The error code you get might not be the one you want

Raymond Chen

A customer was following the instructions on how to create a register a background task from a Win32 desktop app, but they found that the sample code failed with an exception:

bool taskRegistered = false;
std::wstring sampleTaskName = L"SampleTask";
auto allTasks = BackgroundTaskRegistration::AllTasks();
//                                          ^^^^^^^^^ exception

for (auto const& task : allTasks)
    if (task.Value().Name() == sampleTaskName)
        taskRegistered = true;

// The code in the next step goes here.

The code for the exception was ERROR_NOT_FOUND (“Element not found”).

Which is weird. I mean, I’m asking for all of the tasks, and you’re telling me “I couldn’t find any” and throwing an exception? Shouldn’t it just be returning an empty collection if there aren’t any existing tasks?

Indeed, it does return an empty collection if there aren’t any existing tasks. The error code is not telling you that there are no existing tasks. The error code is telling you that your app doesn’t have a packaged app identity (probably because it’s not packaged at all). The thing that couldn’t be find was the package identity.

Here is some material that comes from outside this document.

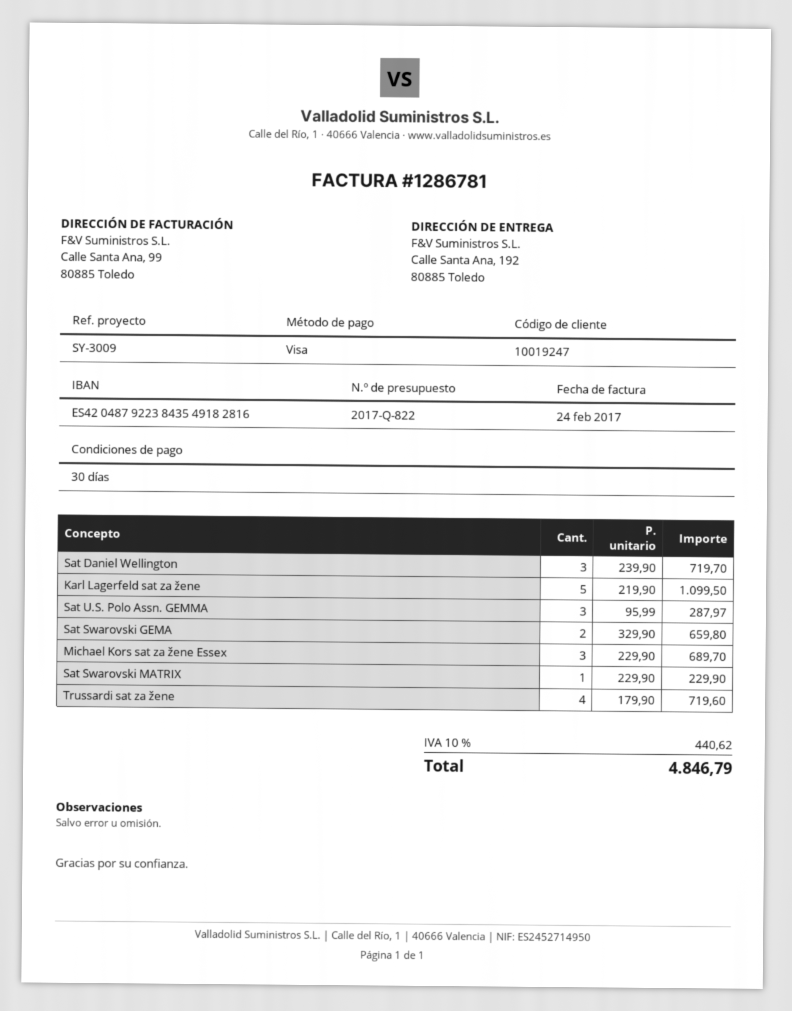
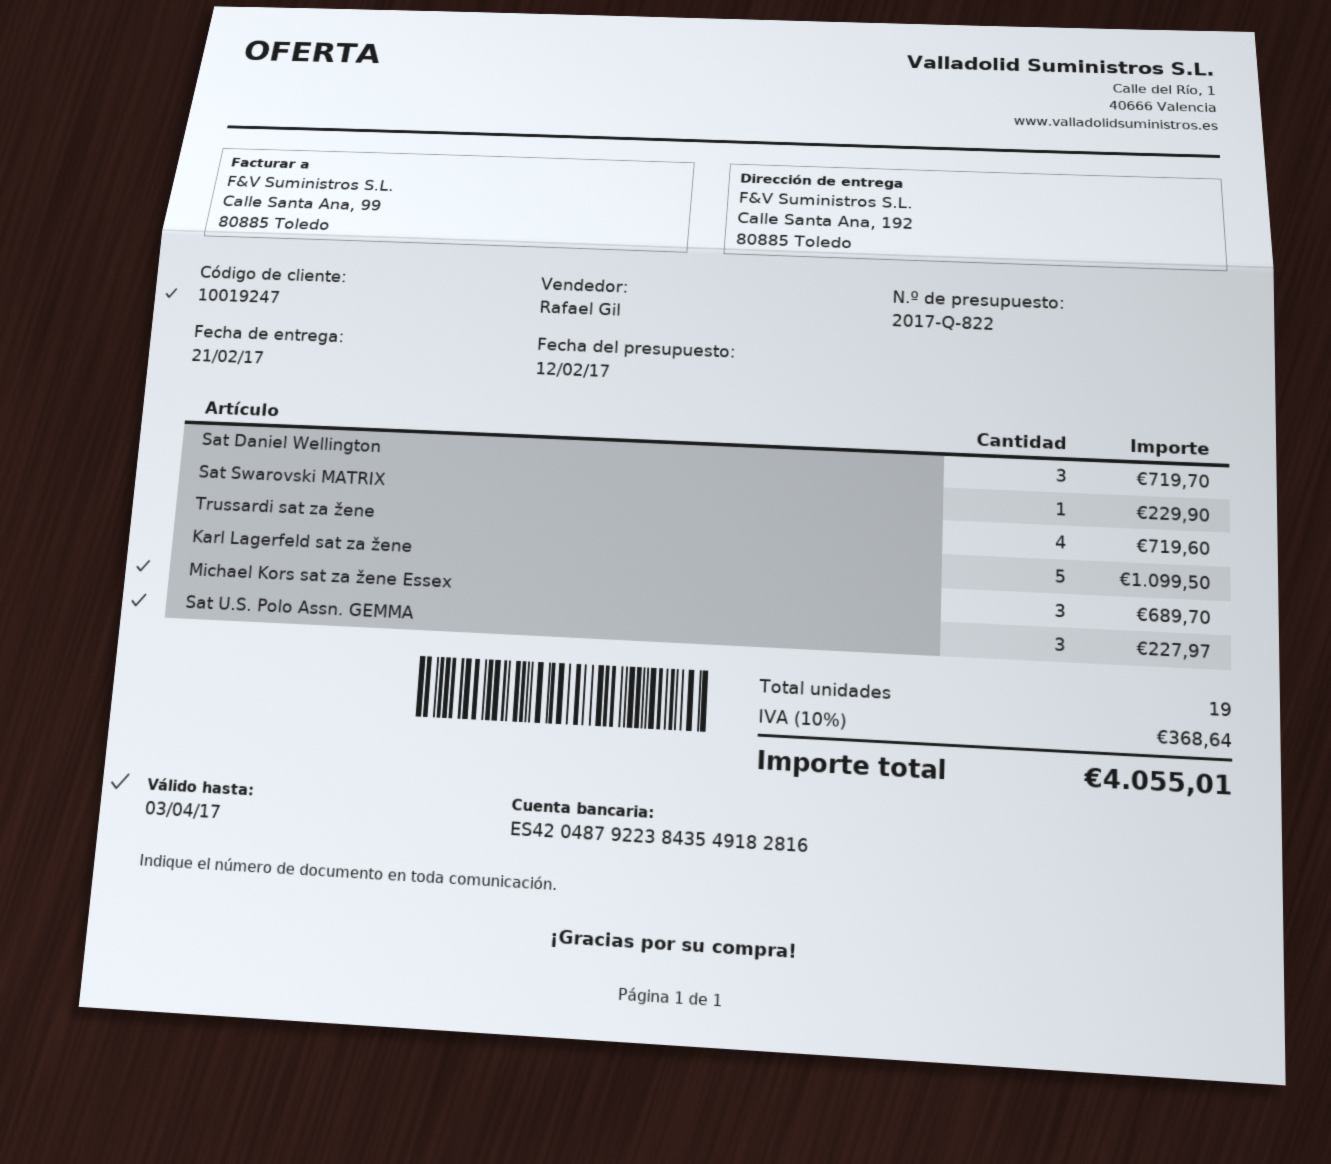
Sat U.S. Polo Assn. GEMMA: 3 for 287.97 -> 3 for 227.97
Sat Swarovski GEMA: 2 for 659.80 -> none
tax: 10% = 440.62 -> 10% = 368.64
total: 4846.79 -> 4055.01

Okay, sure, but shouldn’t the error code have been APPMODEL_ERROR_NO_PACKAGE (“The process has no package identity”)?

Error codes are one of the places where abstractions are leakiest, because errors merely propagate out from their point of origin, and the context in which the error is generated may not be anything the application developer is aware of.

In this case, what’s happening is that the request is going down through the background task infrastructure. The request goes out to a server, and the server tries to find out who is calling. There’s an internal function for identifying the caller, and it works by looking for information inside the caller’s token.

If the caller does not have package identity, then the “Find the thing in a token” function returns ERROR_NOT_FOUND because “I couldn’t find the thing you asked about.” That low-level function doesn’t know why the caller is asking for the thing. It is just reporting the simple fact that the thing the caller wants is not present.

As the error propagates out of the system, nobody thinks to say “Let me transform that generic ERROR_NOT_FOUND into this other more specific-sounding error code,” so what comes out is a generic ERROR_NOT_FOUND.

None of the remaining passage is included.